Moreover, none of the really popular exponents of this century are represented, presumably on literary grounds. So out go Frank Richards, Enid Blyton, Hugh Lofting, Anthony Buckeridge, Roald Dahl and Alan Ahlberg - yet the book still does not find room for Oscar Wilde, Conan Doyle, Saki, Dickens, A A Milne, Mervyn Peake or the excellent Richard Hughes. Nor are there contributions from many good contemporary writers: Margaret Mahy, Florence Parry Heide, Ted Hughes or Terry Jones. There is still much to enjoy in the Oxford Book, but its selection is hardly based on the tingle factor.

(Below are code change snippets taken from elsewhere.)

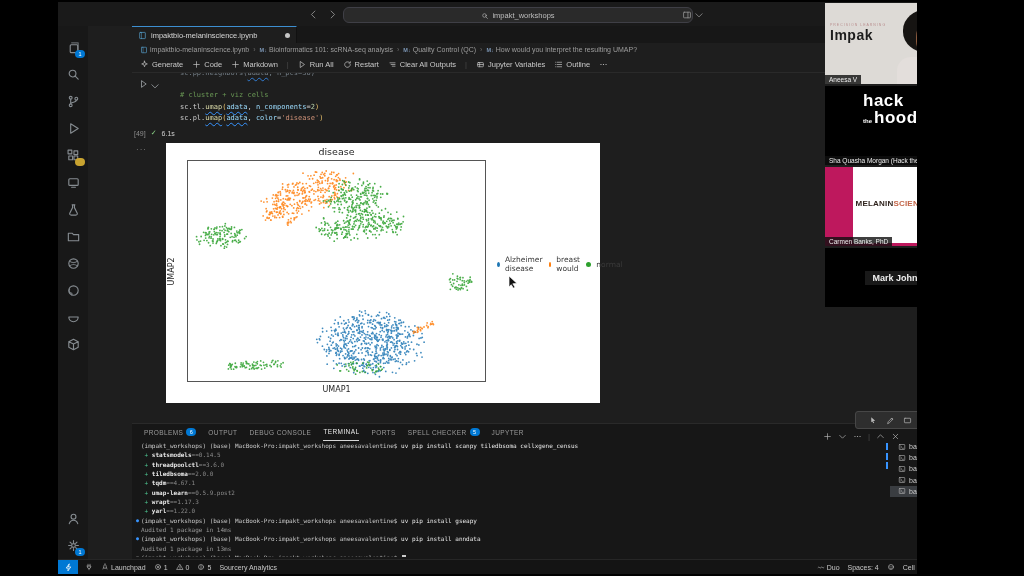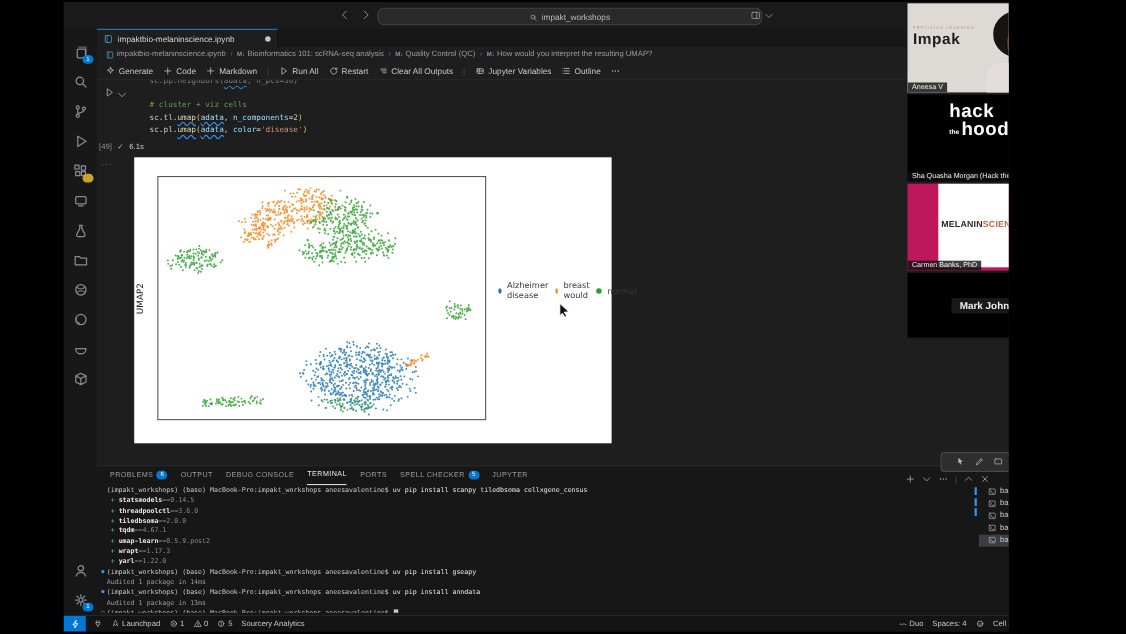"impaktbio-melaninscience.ipynb" .body-row { gap: none -> 44px }
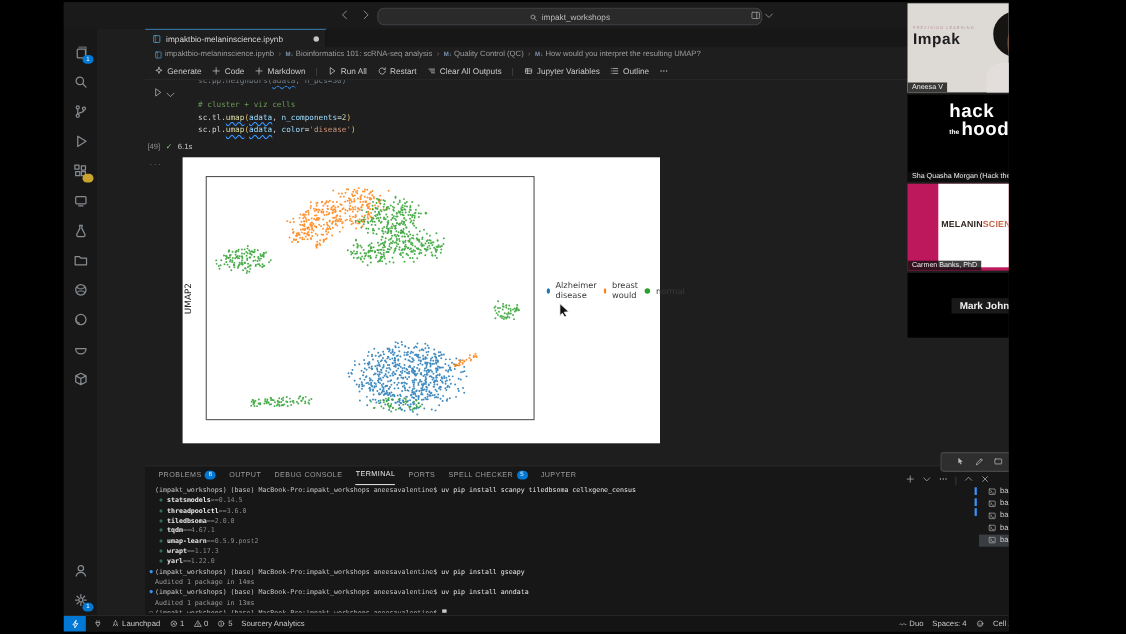"disease" div.fig-title { html: none -> <div>disease</div> }
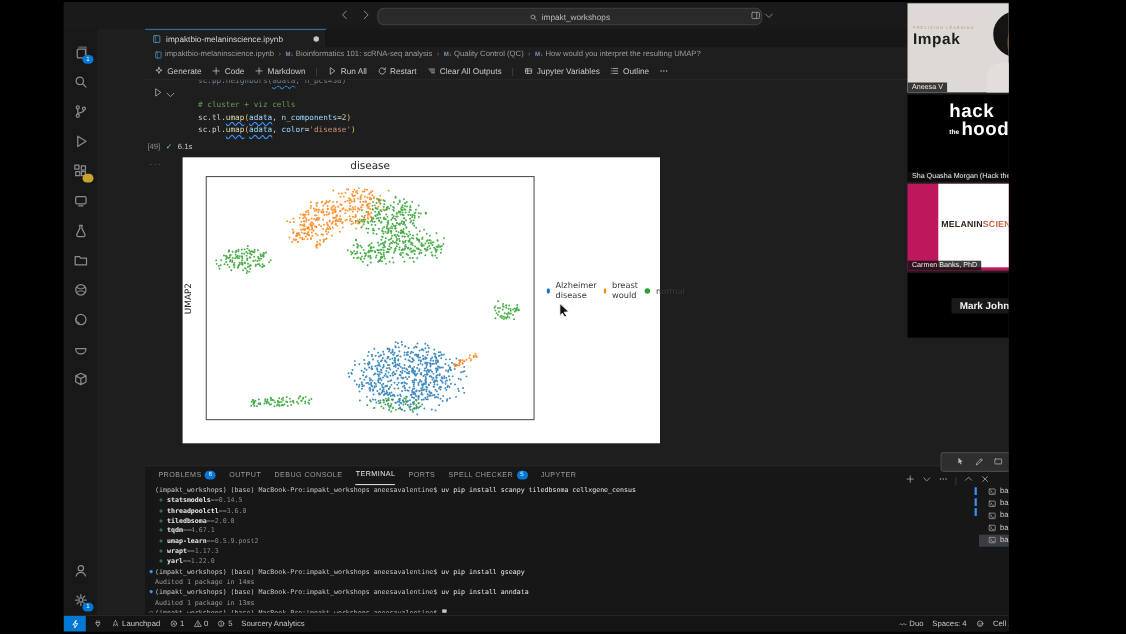"UMAP1" div.xlabel { html: none -> <div>UMAP1</div> }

Besides this, a trio of well-illustrated, well-written fairy-tale anthologies have been published this autumn. Koshka's Tales: Stories from Russia (Kingfisher pounds 9.99) are retold and illustrated by James Mayhew. Koshka is a feline Scheherazade who wages, through the power of story, a long-distance duel of wits against the most formidable witch in all Holy Russia, Baba Yaga Bony-Legs. Mayhew's writing is direct and well paced, and his wonderful framing illustrations contain echoes of Chagall.
The Orchard Book of Magical Tales (retold by Margaret Mayo, pounds 10.99), each from a different country, has similarly inventive and evocative pictures by Jane Ray. Mayo's idiomatic text is good, too, full of energy and understated wit. It is just right for reading aloud to under-sixes, and excellent private reading for six- and seven-year-olds.
The Faber Book of Golden Fairytales (ed Sara and Stephen Corrin, pounds 10.99) contains 28 variations on the theme of gold-lust, chosen for fluent readers by two highly experienced anthologists. Several of Stephen Corrin's intelligent versions of the Greek myths are included among the traditional tales. There is a surprisingly accessible contribution by John Ruskin, some of Grimm's hypnotic folk tales and good stories in the fairy-tale tradition by Wilde, Farjeon, Richard Adams and Joan Aiken.
Any of these three could emerge from the Christmas wrapping paper and last well beyond the summer.